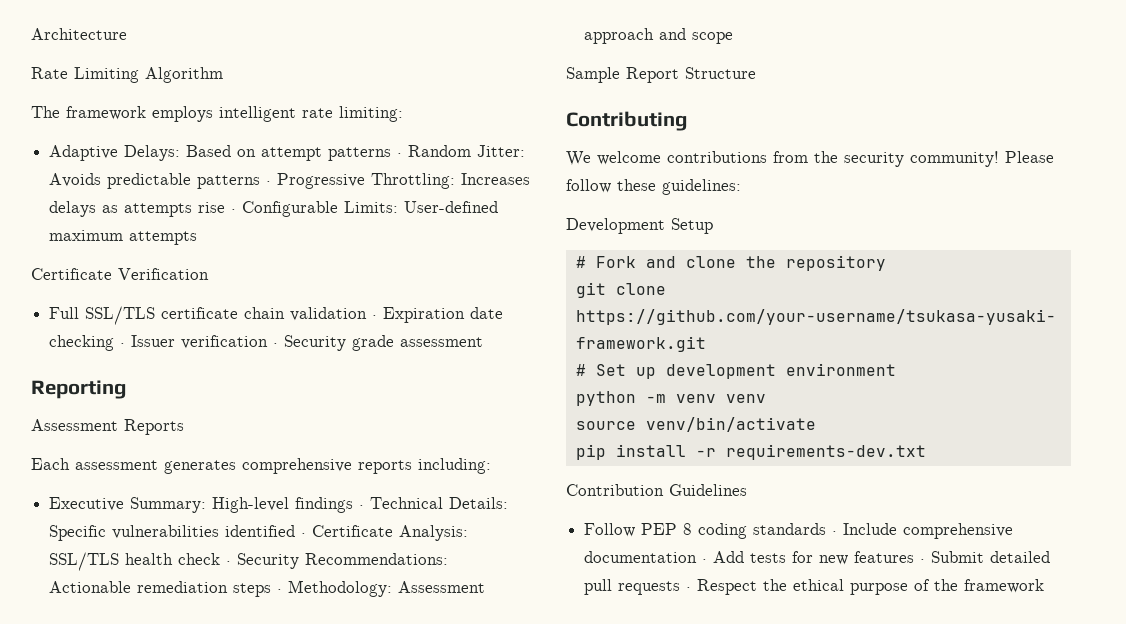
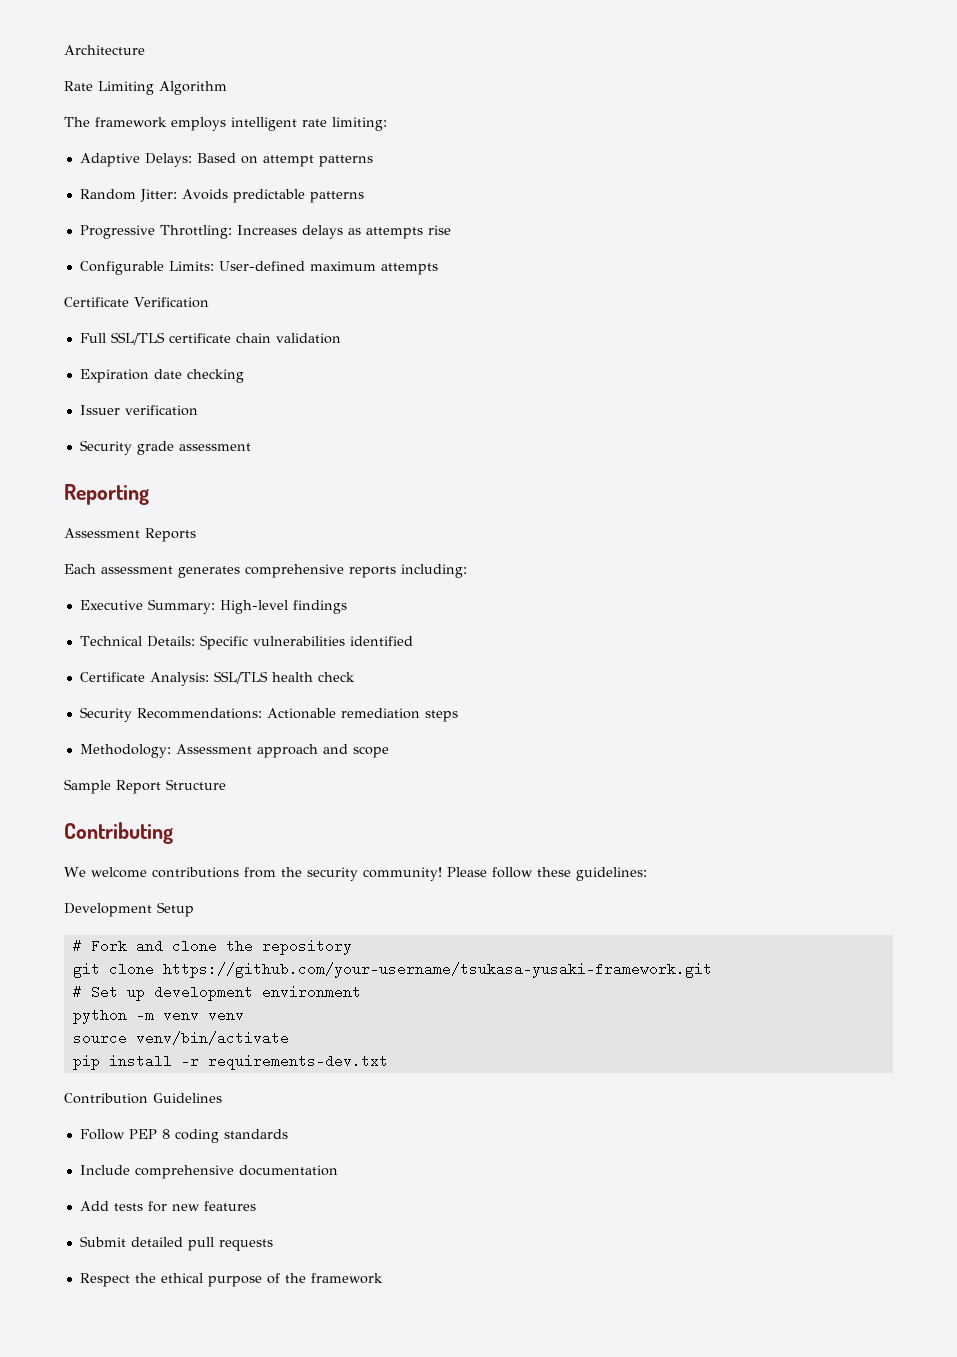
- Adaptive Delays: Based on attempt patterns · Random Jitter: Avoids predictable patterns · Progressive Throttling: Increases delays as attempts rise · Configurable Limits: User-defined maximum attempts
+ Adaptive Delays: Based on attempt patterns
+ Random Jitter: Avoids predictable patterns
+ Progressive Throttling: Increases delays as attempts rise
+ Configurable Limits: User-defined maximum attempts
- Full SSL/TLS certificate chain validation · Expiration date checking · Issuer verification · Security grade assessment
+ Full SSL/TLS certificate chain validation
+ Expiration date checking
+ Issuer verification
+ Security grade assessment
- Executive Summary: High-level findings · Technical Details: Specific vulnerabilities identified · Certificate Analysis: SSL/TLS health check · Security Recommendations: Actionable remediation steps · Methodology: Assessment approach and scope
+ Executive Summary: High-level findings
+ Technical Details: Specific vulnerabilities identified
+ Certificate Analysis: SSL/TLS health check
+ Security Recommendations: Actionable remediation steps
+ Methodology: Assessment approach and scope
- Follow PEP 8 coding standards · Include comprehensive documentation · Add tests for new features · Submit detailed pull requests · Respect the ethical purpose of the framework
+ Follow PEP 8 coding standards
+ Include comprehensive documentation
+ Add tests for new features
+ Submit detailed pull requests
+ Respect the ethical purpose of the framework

◇ ◇ ◇ ◇ ◇

Task item: Your answer must be an exact copy of the records, without the pictures.

Result for this exercise:
- Adaptive Delays: Based on attempt patterns · Random Jitter: Avoids predictable patterns · Progressive Throttling: Increases delays as attempts rise · Configurable Limits: User-defined maximum attempts
+ Adaptive Delays: Based on attempt patterns
+ Random Jitter: Avoids predictable patterns
+ Progressive Throttling: Increases delays as attempts rise
+ Configurable Limits: User-defined maximum attempts
- Full SSL/TLS certificate chain validation · Expiration date checking · Issuer verification · Security grade assessment
+ Full SSL/TLS certificate chain validation
+ Expiration date checking
+ Issuer verification
+ Security grade assessment
- Executive Summary: High-level findings · Technical Details: Specific vulnerabilities identified · Certificate Analysis: SSL/TLS health check · Security Recommendations: Actionable remediation steps · Methodology: Assessment approach and scope
+ Executive Summary: High-level findings
+ Technical Details: Specific vulnerabilities identified
+ Certificate Analysis: SSL/TLS health check
+ Security Recommendations: Actionable remediation steps
+ Methodology: Assessment approach and scope
- Follow PEP 8 coding standards · Include comprehensive documentation · Add tests for new features · Submit detailed pull requests · Respect the ethical purpose of the framework
+ Follow PEP 8 coding standards
+ Include comprehensive documentation
+ Add tests for new features
+ Submit detailed pull requests
+ Respect the ethical purpose of the framework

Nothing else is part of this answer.